Я чувствую, как сильно Марианне хочется представить своего отца в положительном свете, особенно после той мрачной картины этих учреждений, которую она нарисовала.
— Ваш отец жил в доме Святой Марии?
— Нет-нет. Он уходил рано утром и возвращался поздно ночью, но всегда хотел ночевать дома, независимо от занимаемых должностей. Он знал, что должен любой ценой сохранить личное пространство, чтобы выстоять. Сталкиваться всю жизнь с проблемными подростками тяжело с психологической точки зрения.
— Вы бывали здесь в детстве?
— Нет, я родилась в семьдесят первом году. В любом случае маме не хотелось, чтобы мы бывали в подобном месте.

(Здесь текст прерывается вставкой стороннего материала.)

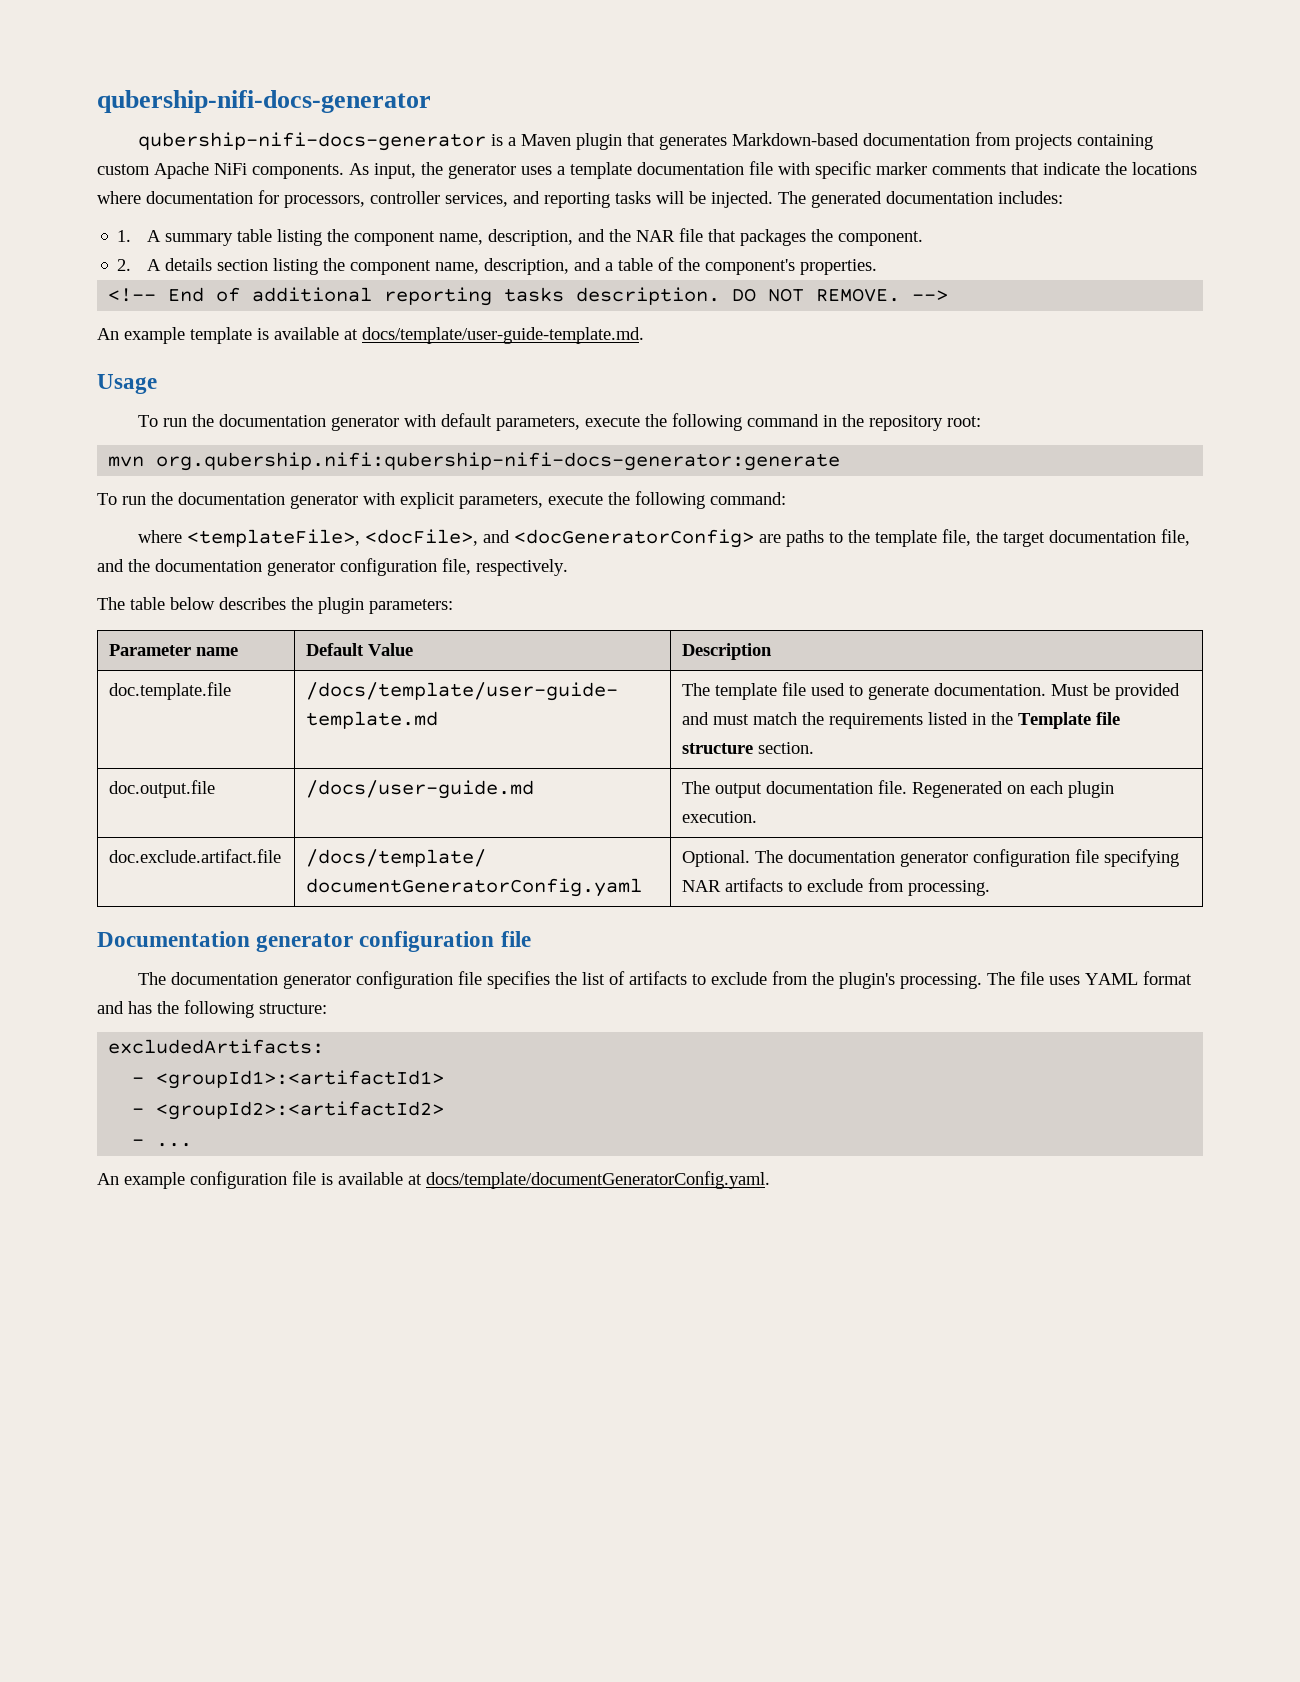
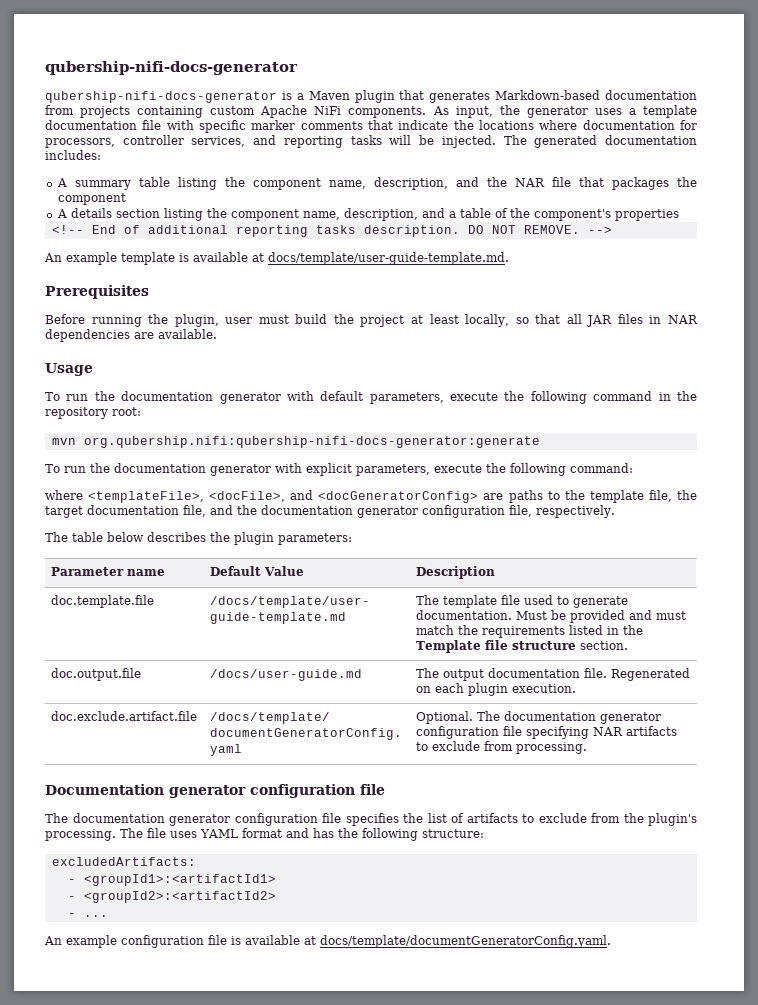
- 1. A summary table listing the component name, description, and the NAR file that packages the component.
- 2. A details section listing the component name, description, and a table of the component's properties.
+ A summary table listing the component name, description, and the NAR file that packages the component
+ A details section listing the component name, description, and a table of the component's properties
+ Prerequisites
+ Before running the plugin, user must build the project at least locally, so that all JAR files in NAR dependencies are available.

Я делаю быстрый подсчет: таким образом, Марианне тридцать семь лет. Я бы дал ей на несколько лет меньше, она очень молодо выглядит.

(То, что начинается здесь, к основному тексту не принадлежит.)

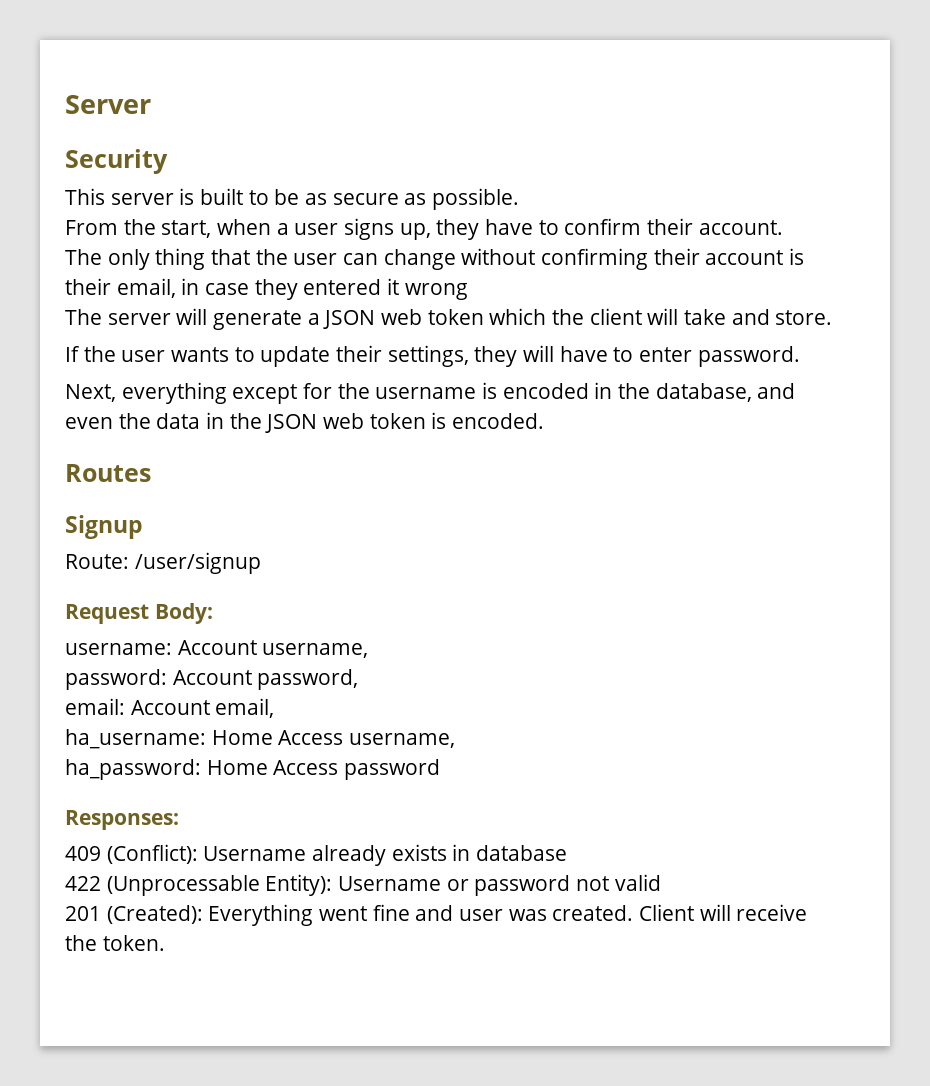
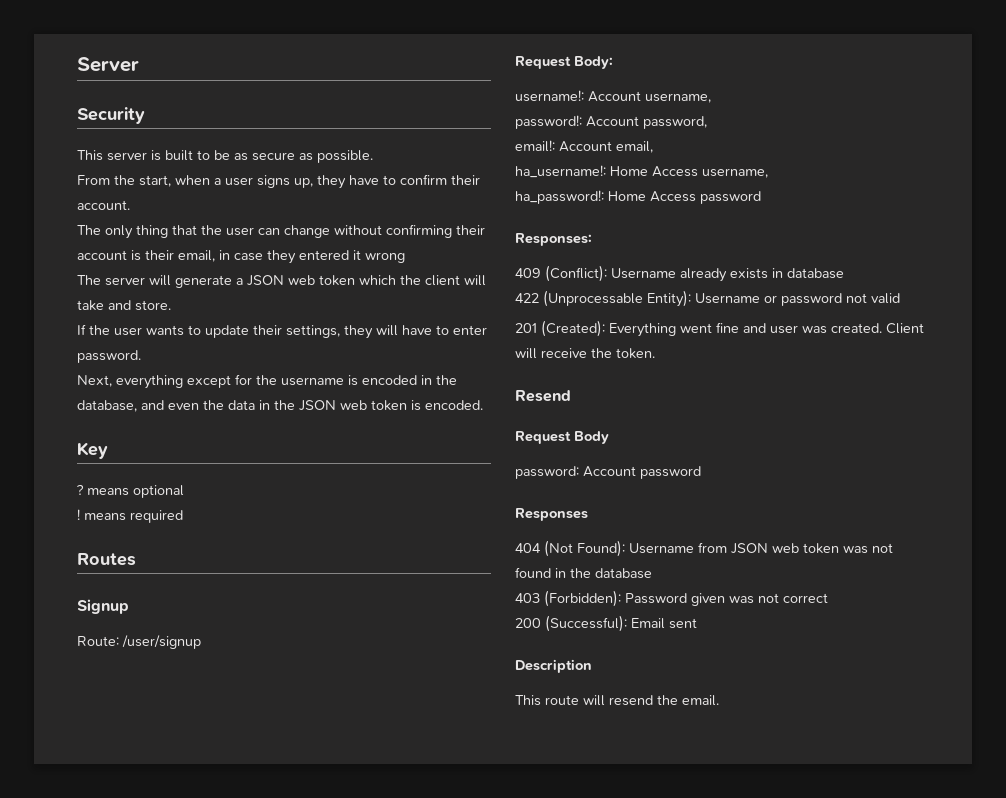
+ Key
+ ? means optional
+ ! means required
- username: Account username,
+ username!: Account username,
- password: Account password,
+ password!: Account password,
- email: Account email,
+ email!: Account email,
- ha_username: Home Access username,
+ ha_username!: Home Access username,
- ha_password: Home Access password
+ ha_password!: Home Access password
+ Resend
+ Request Body
+ password: Account password
+ Responses
+ 404 (Not Found): Username from JSON web token was not found in the database
+ 403 (Forbidden): Password given was not correct
+ 200 (Successful): Email sent
+ Description
+ This route will resend the email.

— Мой отец сделал здесь все, что мог, но задача была титанической, а труд — напрасным. Дом Святой Марии был обречен на закрытие, несмотря на все изменения, которые можно было осуществить.
— Значит, именно прошлое вашего отца побудило вас заинтересоваться этими учреждениями для интернированных?
— Отчасти да. Я чувствовала, что у меня есть долг, как будто я должна искупить вину.
— «Искупить вину»? Но вашему отцу не в чем было себя винить, а вам тем более…
— Я знаю. Но мы только что говорили о влиянии семейного наследия между поколениями: моя семья, очевидно, не избежала этого явления. В глубине души я думаю, что отец сожалел о том, что принял руководство домом Святой Марии. Он всю жизнь боролся с жестоким обращением с детьми и подростками и страдал от того, что был связан с этим местом, где произошло столько ужасов.
— Это мать рассказала вам об этом?
— Не такими словами, но я улавливала между строк. Он испытывал особую тревогу и беспокойство, когда руководил этим учреждением.
— Я понимаю.
— Никто не в курсе того, что я только что открыла вам, Тео. Профессор Бертле не знает, кем был мой отец. Он занимается исправительными учреждениями, но никогда не слышал об этой истории. Сегодня я сожалею, что не посвятила его в подробности, но вы знаете, как бывает: если подобный нарыв не вскрыть быстро, очень трудно вернуться в прошлое.